EXERCISE BRIEF: From the entries that follow, copy each line in which "background" appears.

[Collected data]
+---+

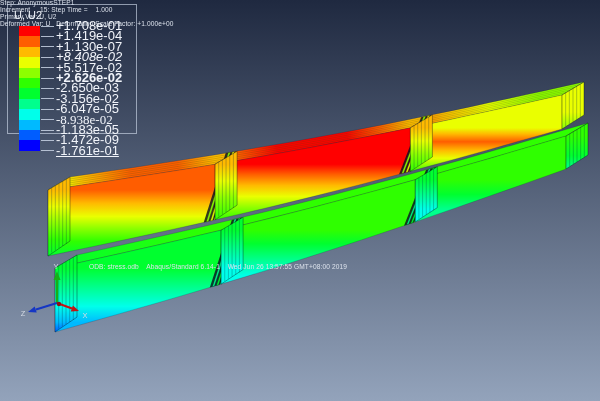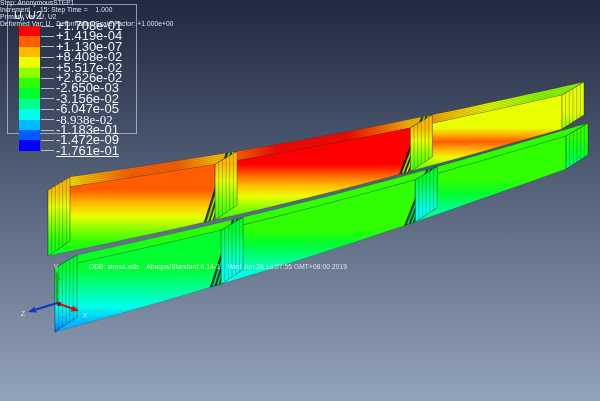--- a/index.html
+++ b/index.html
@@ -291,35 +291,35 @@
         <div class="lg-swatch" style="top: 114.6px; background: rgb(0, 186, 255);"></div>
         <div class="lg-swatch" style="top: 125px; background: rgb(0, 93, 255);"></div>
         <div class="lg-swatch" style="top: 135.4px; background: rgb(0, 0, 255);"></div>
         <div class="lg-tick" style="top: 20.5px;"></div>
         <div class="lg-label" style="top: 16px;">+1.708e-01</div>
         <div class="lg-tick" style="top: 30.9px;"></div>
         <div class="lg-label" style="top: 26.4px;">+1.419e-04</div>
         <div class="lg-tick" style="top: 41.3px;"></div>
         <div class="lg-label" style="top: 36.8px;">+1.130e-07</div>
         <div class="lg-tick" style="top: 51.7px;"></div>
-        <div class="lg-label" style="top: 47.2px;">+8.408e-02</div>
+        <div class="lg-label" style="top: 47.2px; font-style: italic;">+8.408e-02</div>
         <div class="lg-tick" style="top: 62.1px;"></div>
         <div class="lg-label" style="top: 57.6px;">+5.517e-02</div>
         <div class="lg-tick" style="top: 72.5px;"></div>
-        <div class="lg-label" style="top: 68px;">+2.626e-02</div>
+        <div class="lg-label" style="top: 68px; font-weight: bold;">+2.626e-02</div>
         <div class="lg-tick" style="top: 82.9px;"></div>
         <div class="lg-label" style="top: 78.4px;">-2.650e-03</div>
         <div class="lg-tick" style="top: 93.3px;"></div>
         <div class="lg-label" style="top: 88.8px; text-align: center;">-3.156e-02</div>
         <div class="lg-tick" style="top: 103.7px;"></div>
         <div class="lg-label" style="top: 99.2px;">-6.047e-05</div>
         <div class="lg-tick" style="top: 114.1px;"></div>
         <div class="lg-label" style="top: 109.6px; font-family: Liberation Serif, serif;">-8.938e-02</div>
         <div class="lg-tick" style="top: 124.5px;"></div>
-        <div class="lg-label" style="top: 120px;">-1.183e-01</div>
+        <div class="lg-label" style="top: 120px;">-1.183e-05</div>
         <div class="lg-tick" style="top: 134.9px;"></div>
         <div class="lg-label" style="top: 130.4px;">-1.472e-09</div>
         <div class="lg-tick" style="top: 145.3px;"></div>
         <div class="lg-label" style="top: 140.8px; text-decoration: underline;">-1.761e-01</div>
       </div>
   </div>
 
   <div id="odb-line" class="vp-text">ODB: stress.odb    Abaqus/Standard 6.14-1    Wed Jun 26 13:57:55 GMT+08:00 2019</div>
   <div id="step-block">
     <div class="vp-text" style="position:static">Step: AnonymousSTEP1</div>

+---+

ANSWER AREA:
         <div class="lg-swatch" style="top: 114.6px; background: rgb(0, 186, 255);"></div>
         <div class="lg-swatch" style="top: 125px; background: rgb(0, 93, 255);"></div>
         <div class="lg-swatch" style="top: 135.4px; background: rgb(0, 0, 255);"></div>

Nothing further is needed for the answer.